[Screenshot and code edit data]
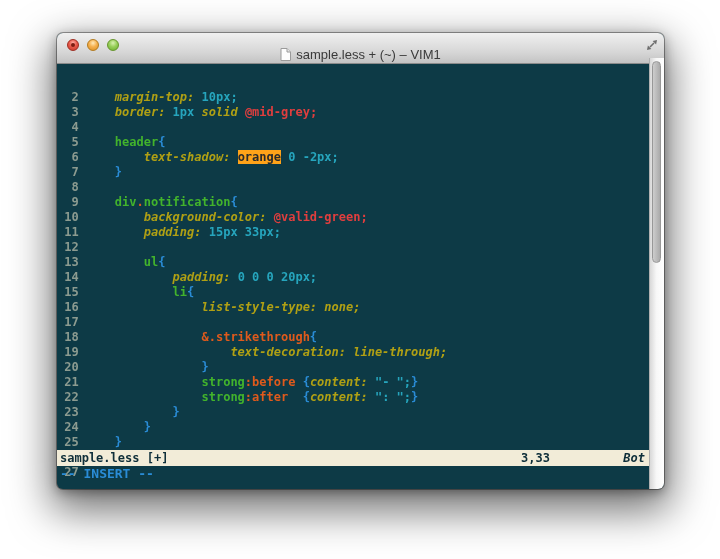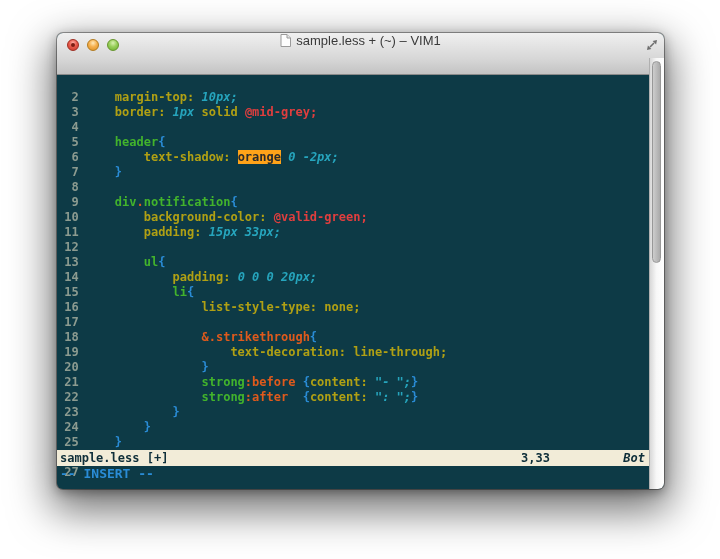--- a/index.html
+++ b/index.html
@@ -4,23 +4,23 @@
 <style>
   * { margin:0; padding:0; box-sizing:border-box; }
   html,body { width:720px; height:559px; background:#ffffff; overflow:hidden;
               font-family:"Liberation Sans", sans-serif; }
 
   .window { position:absolute; left:57px; top:33px; width:607px; height:456px;
             border-radius:6px; overflow:hidden; background:var(--editor_bg,#0d3a46);
             box-shadow: 0 0 0 1px rgba(0,0,0,.35), 0 16px 42px 6px rgba(0,0,0,.55), 0 3px 12px rgba(0,0,0,.35); }
 
   
-  .titlebar { position:relative; height:42px;
+  .titlebar { position:relative; height:31px;
               background:linear-gradient(#f0f0f0,#d6d6d6 65%,#c3c3c3);
-              border-bottom:1px solid #8a8a8a; display:flex; align-items:flex-start; }
+              border-bottom:1px solid #8a8a8a; display:flex; align-items:flex-end; }
   .traffic { position:absolute; left:10px; top:0; height:24px; display:flex; align-items:center; gap:8px; }
   .tl { width:12px; height:12px; border-radius:50%; position:relative; }
   .tl-close { background:radial-gradient(circle at 50% 30%, #ffb0a6 0%, #e8594a 45%, #c43a2c 100%);
               border:1px solid #9e2c20; }
   .tl-close::after { content:""; position:absolute; left:3px; top:3px; width:4px; height:4px;
               border-radius:50%; background:#7c1d12; }
   .tl-min { background:radial-gradient(circle at 50% 30%, #ffe9b8 0%, #f6b04e 45%, #d98e22 100%);
               border:1px solid #b37a1e; }
   .tl-zoom { background:radial-gradient(circle at 50% 30%, #d8f0b0 0%, #98cf5a 45%, #6aae2f 100%);
               border:1px solid #66952c; }
@@ -33,22 +33,22 @@
 
   .editor { position:absolute; top:0; left:0; right:15px; bottom:0;
             font-family:"DejaVu Sans Mono", monospace; font-size:12px; font-weight:bold;
             line-height:15px; white-space:pre; }
   .lines { padding-top:2px; }
   .row  { height:15px; display:flex; }
   .ln   { flex:none; display:inline-block; width:3ch; text-align:right; margin-right:1ch;
           color:var(--gutter_fg,#8c9b90); }
 
   .c-d { color:var(--default_fg,#93a1a1); }
-  .c-p { color:var(--property,#b0a014); }
-  .c-v { color:var(--value,#26a5bd);font-style:italic; }
+  .c-p { color:var(--property,#b0a014);font-style:italic; }
+  .c-v { color:var(--value,#26a5bd); }
   .c-s { color:var(--selector,#42b32c); }
   .c-o { color:var(--orange,#df5a1c); }
   .c-r { color:var(--red,#e03e3e);text-align:center; }
   .c-b { color:var(--brace,#2a8cd6); }
   .c-h { color:var(--hl_fg,#2b2b2b); background:var(--hl_bg,#ffa319);margin-top:48px; }
 
   .statusline { position:absolute; left:0; right:15px; top:392px; height:16px;
                 background:var(--status_bg,#f2ecd8); color:var(--status_fg,#0f2f3a);
                 font-family:"DejaVu Sans Mono", monospace; font-size:12px; font-weight:bold;
                 line-height:16px;padding-left:46px; }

**Work instructions**
Only the last part of the records is wanted. Repeat it exactly, beginning at the line containing "width:3ch; text-align:right; margin-right:1ch;" and ending at the final line.

**Response to this exercise**
   .ln   { flex:none; display:inline-block; width:3ch; text-align:right; margin-right:1ch;
           color:var(--gutter_fg,#8c9b90); }
 
   .c-d { color:var(--default_fg,#93a1a1); }
-  .c-p { color:var(--property,#b0a014); }
-  .c-v { color:var(--value,#26a5bd);font-style:italic; }
+  .c-p { color:var(--property,#b0a014);font-style:italic; }
+  .c-v { color:var(--value,#26a5bd); }
   .c-s { color:var(--selector,#42b32c); }
   .c-o { color:var(--orange,#df5a1c); }
   .c-r { color:var(--red,#e03e3e);text-align:center; }
   .c-b { color:var(--brace,#2a8cd6); }
   .c-h { color:var(--hl_fg,#2b2b2b); background:var(--hl_bg,#ffa319);margin-top:48px; }
 
   .statusline { position:absolute; left:0; right:15px; top:392px; height:16px;
                 background:var(--status_bg,#f2ecd8); color:var(--status_fg,#0f2f3a);
                 font-family:"DejaVu Sans Mono", monospace; font-size:12px; font-weight:bold;
                 line-height:16px;padding-left:46px; }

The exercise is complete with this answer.